Mantrailing

Hunde sind Weltmeister im Riechen. Ihre Nasen sind mit rund 250 Millionen Riechzellen (olfaktorische Rezeptorzellen) ausgerüstet, die es ihnen ermöglichen, Duftstoffe aufzunehmen und zu komplexen Informationen zu verarbeiten. Ausgestattet mit nur ca. 25 Millionen Rezeptoren riecht die menschliche Nase vergleichsweise kaum etwas und kann den Duftstoffen nur simple Informationszusammenhänge entlocken.

 

 

Was ist Mantrailing?

Mantrailing ist eine aus den USA kommende Methode, um mithilfe von Spürhunden vermisste bzw. gesuchte Personen („man“) aufzuspüren („trail“). Sie baut auf der Fähigkeit des Hundes auf, einer bestimmten Duftspur kilometerweit folgen zu können. Mantrailing kommt vorrangig bei der Polizei und beim Rettungsdienst zum Einsatz und hat in diesen Bereichen seinen Ursprung.

 

Während bei konventioneller Fährtensuche Hunde einer von Tieren, Menschen oder Gegenständen am Boden hinterlassenen Spur folgen, lernen die sogenannten Mantrailer (Personenspürhunde), einen spezifischen menschlichen Duftstoff aus allen anderen Düften herauszuriechen und seine Spur zu erkennen.

 

Es ist faszinierend wie Mantrailer die Duftmarke in der Luft auch noch nach Tagen erschnuppern können.

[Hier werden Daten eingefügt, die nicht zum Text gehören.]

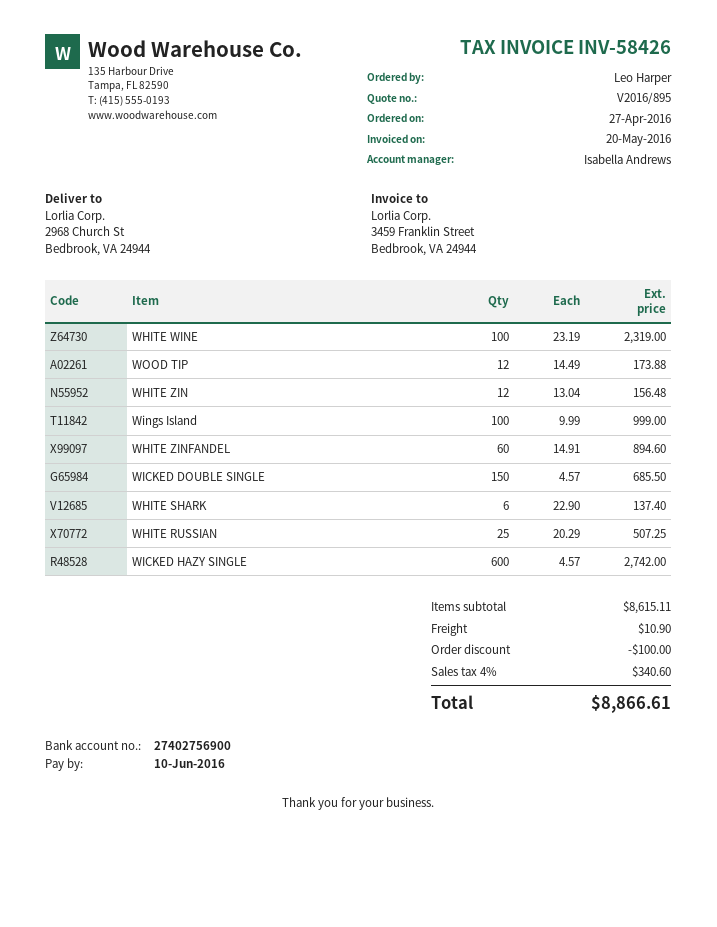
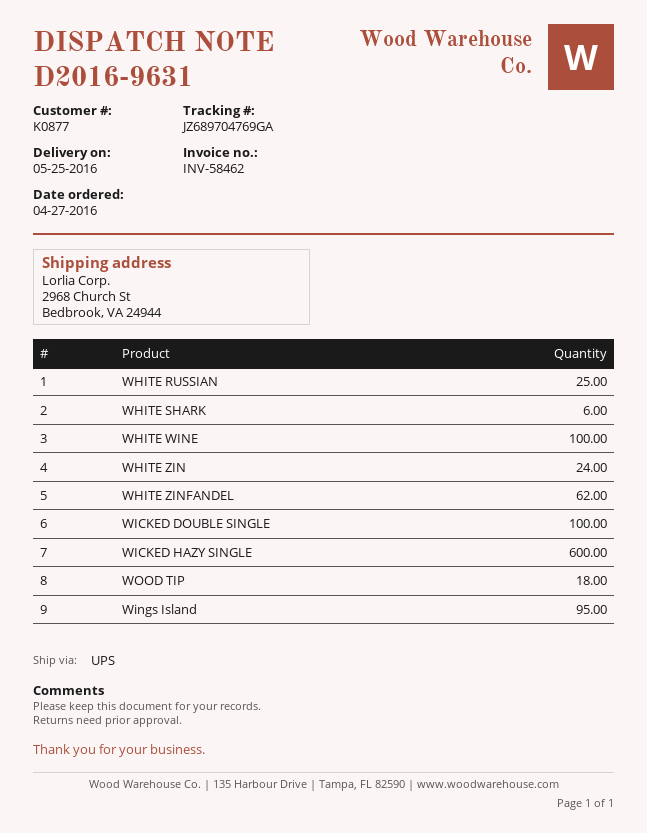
invoice number: INV-58426 -> INV-58462
WOOD TIP: 12 -> 18
WHITE ZIN: 12 -> 24
Wings Island: 100 -> 95
WHITE ZINFANDEL: 60 -> 62
WICKED DOUBLE SINGLE: 150 -> 100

Mantrailing stellt eine natürliche Auslastung für jeden Haushund dar und ist darüber hinaus eine faszinierende Beschäftigung mit dem eigenen Hund.

 

 

Welcher Hund eignet sich für Mantrailing?

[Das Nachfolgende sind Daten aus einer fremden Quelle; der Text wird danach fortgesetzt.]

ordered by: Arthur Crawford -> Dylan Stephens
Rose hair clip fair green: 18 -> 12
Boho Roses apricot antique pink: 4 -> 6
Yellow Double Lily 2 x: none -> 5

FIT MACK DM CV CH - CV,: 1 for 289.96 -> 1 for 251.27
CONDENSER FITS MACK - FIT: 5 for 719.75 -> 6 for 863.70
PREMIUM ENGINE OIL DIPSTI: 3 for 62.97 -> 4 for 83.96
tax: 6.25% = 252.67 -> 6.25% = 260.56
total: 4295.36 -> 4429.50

Ob ein Junghund oder ein Senior – fast jeder Hund ist für Mantrailing geeignet.

 

 

Wie arbeitet ein Mantrailer?

Jeder Mensch hat einen einzigartigen Individualgeruch, der sich aus verbrauchter Atemluft, vielfältigen Körperausdünstungen und Gasen aus körpereigenen Stoffwechselvorgängen zusammensetzt. Hinzu kommen ausgefallene Haare sowie Bakterien, die den menschlichen Körper besiedeln. Diesem Duftcocktail gesellen sich zusätzlich ca. 1 bis 1,5 Gramm winzige Hautschuppen, die jeder Mensch pro Tag verliert.

 

In Mantrailing trainierte Hunde lernen diese unverwechselbaren Düfte zu „lesen“, sie von anderen Gerüchen zu unterscheiden und ihnen gezielt zu folgen. Anhand der individuellen Bakterien, die unsere Haut- und Haarzellen in einem biochemischen Prozess zersetzen, sind Mantrailer sogar fähig, zwischen neuem und altem Trail (Spur) zu unterscheiden. Ein entsprechend trainierter Hund folgt der frischen Spur und vernachlässigt die alte. Darüber hinaus sind Hunde zum sogenannten Stereoriechen, einem räumlichen Riechen, fähig. Sie nehmen die Gerüche je Nasenloch einzeln wahr und können die Richtung, aus der sie kommen, zuordnen.

 

Beim Mantrailing wird der Hund auf eine einzige Geruchsprobe geeicht. Auf dem Trail sondiert er dann jene Duftpartikel seiner Umgebung, die mit der Geruchsprobe übereinstimmen, und „interpretiert“ sie gewissermaßen in Bezug auf Alter, Richtung und Intensität.

 

Was wird für das Mantrailing benötigt?

  • Die Bereitschaft mit dem Hund gemeinsam Abenteuer zu erleben
  • ein Auto für die Wartezeit des Hundes
  • Warnweste
  • Gut sitzendes Halsband
  • Eine lange Leine (5 bis 10 m)
  • gut sitzendes Brustgeschirr
  • tolle Belohnungen (Futter und/oder Spielzeug
  • Wasser (Nasenarbeit macht durstig)

 

Warum ist Mantrailing so eine tolle Auslastung?

 

Die Verfolgung einer Spur ist für den Hund die natürlichste Sache der Welt (Jagd). Somit erhalten gerade jagdlich motivierte Hunde ein Betätigungsfeld und können ihre Passion und Spezialisierung - gemeinsam mit ihrem Menschen - endlich einmal ausleben.

Dies hat unter anderem einen positiven Einfluss auf die Mensch-Hund-Beziehung.

Zudem kann beim Vierbeiner ruhiges, eigenständiges und konzentriertes Arbeiten gefördert werden.